Former United States Army Lieutenant Sylvester Mowry purchased the Patagonia mine in 1860 from a party of Mexicans. Soon after, Mowry began operating the mine and attracted miners to the area for work. The Chiricahua and other Apache bands were also attracted though, and they considered the Santa Rita Mountains to be sacred ground, and they defended it accordingly by raiding and ambushing settlers. As the American Civil War began, United States Army troops were withdrawn from the frontier of Arizona to fight the Confederates in the South. This left the settlers unprotected and vulnerable to attack, even after Union troops from California arrived.

== First attack ==
Writer and explorer John Ross Browne visited the area in early 1864, and he described the situation in his book "Adventures in the Apache Country." According to Browne, early in the morning on December 29, 1863, two young men named J.B. Mills and Edwin Stevens were traveling on the trail to the Mowry Mine, both were employees of Mowry. Two young Mexican boys were traveling nearby and discovered Apache tracks, after which they saw Mills and Stevens riding to the entrance of the canyon. The boys suspected an attack so they shouted "Los Apaches" at the riders but they did not hear. The Mills and Stevens were about four miles away from the settlement when they were attacked by the Apaches hiding in the bushes at the entrance of a canyon. Several shots were fired in rapid succession, and Stevens was killed and fell off his horse. Mills was armed so he fought the Apache until bleeding to death from his wounds. After hearing the massacre, the boys turned around and rushed back to Mowry where a four-man posse was formed and sent to the canyon within minutes but by that time it was already to late and the Apaches had escaped.

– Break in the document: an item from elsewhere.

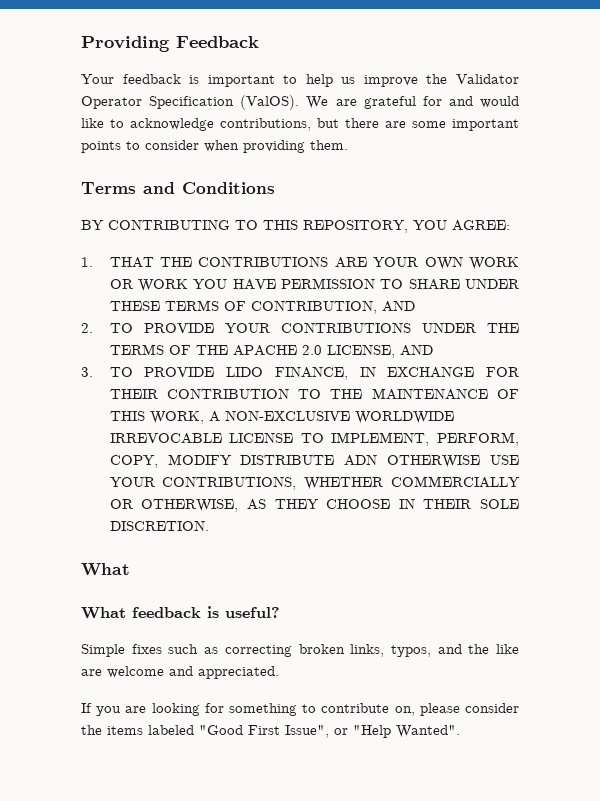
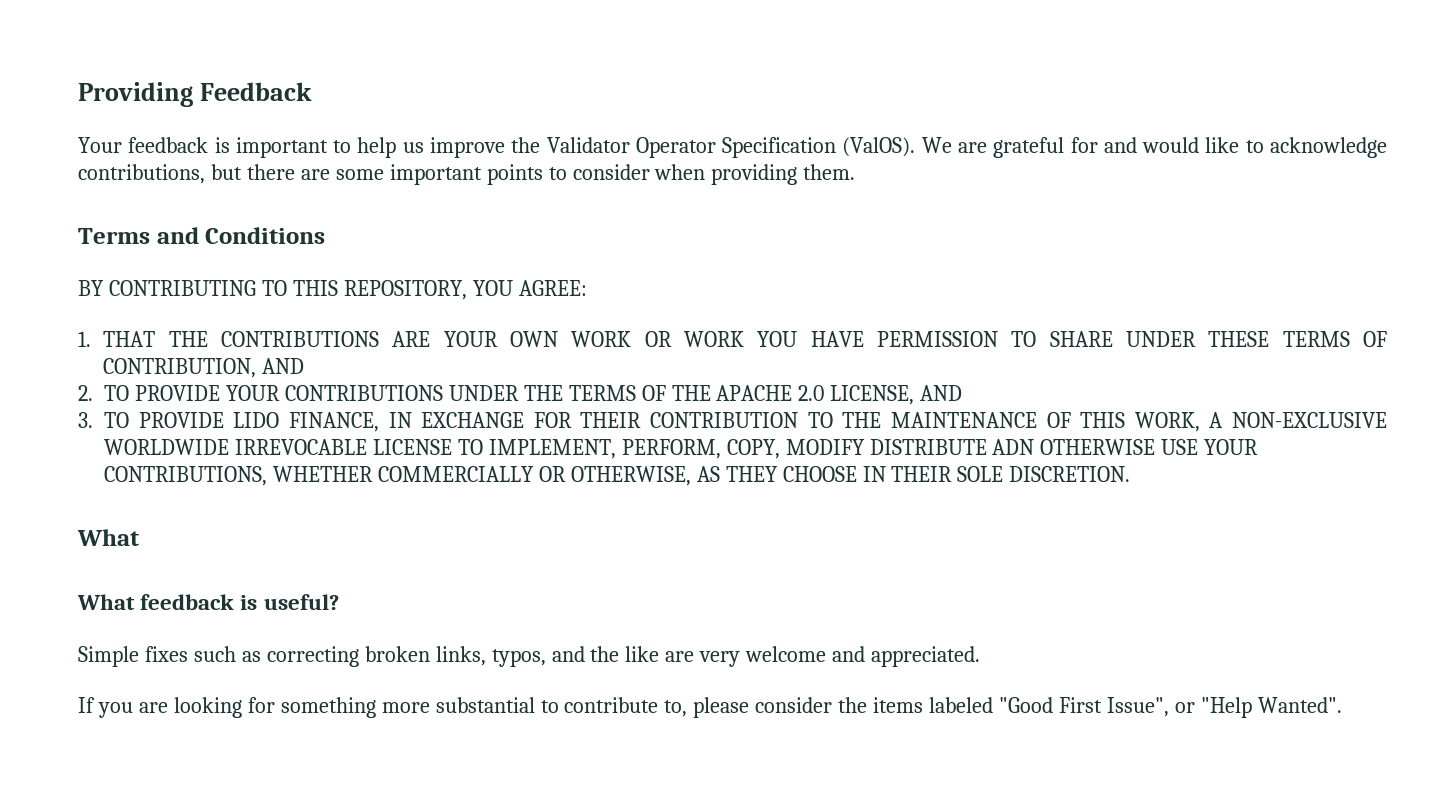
- Simple fixes such as correcting broken links, typos, and the like are welcome and appreciated.
+ Simple fixes such as correcting broken links, typos, and the like are very welcome and appreciated.
- If you are looking for something to contribute on, please consider the items labeled "Good First Issue", or "Help Wanted".
+ If you are looking for something more substantial to contribute to, please consider the items labeled "Good First Issue", or "Help Wanted".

Browne visited the canyon 31 days after the attack. He reported that signs of struggle were still visible: broken arrows were found lying on the path, some of them bloodied. In Browne's account both men were badly mutilated; Stevens was pierced with a spear many times after his death, and Mills' body revealed seventeen separate wounds from arrows, musket balls and spears.

== Second attack ==
Browne describes a second massacre at the same site almost two years later in 1865. A doctor named Titus who lived and worked at the Mowry Mine was killed at the canyon along with a Delaware Native American who was guiding him. The guide was killed at the first volley of muskets and arrows which left Titus alone, so he dismounted from his horse and fought his way 200 yards through the canyon until being shot from a hidden native in the hip with an arrow. The doctor fell to the ground, and instead of being hung from a tree and burned alive, which was a usual Apache method of torture, Titus shot himself in the head with his revolver. The Apache chief who was present spared the doctor's body from mutilation because he had shown incredible bravery in the fight.

== Aftermath ==
Browne wrote that at Mowry, of the seventeen plots in the graveyard, fifteen of the dead were victims of Apache attacks while only two died of natural causes.

Sylvester Mowry was arrested during this period by the Union General James H. Carleton. He was charged with selling lead to rebels but was later released after convincing his judge that he was only aiding fellow settlers in their defense against the natives. The mining town was eventually destroyed by the Apache but was later repopulated.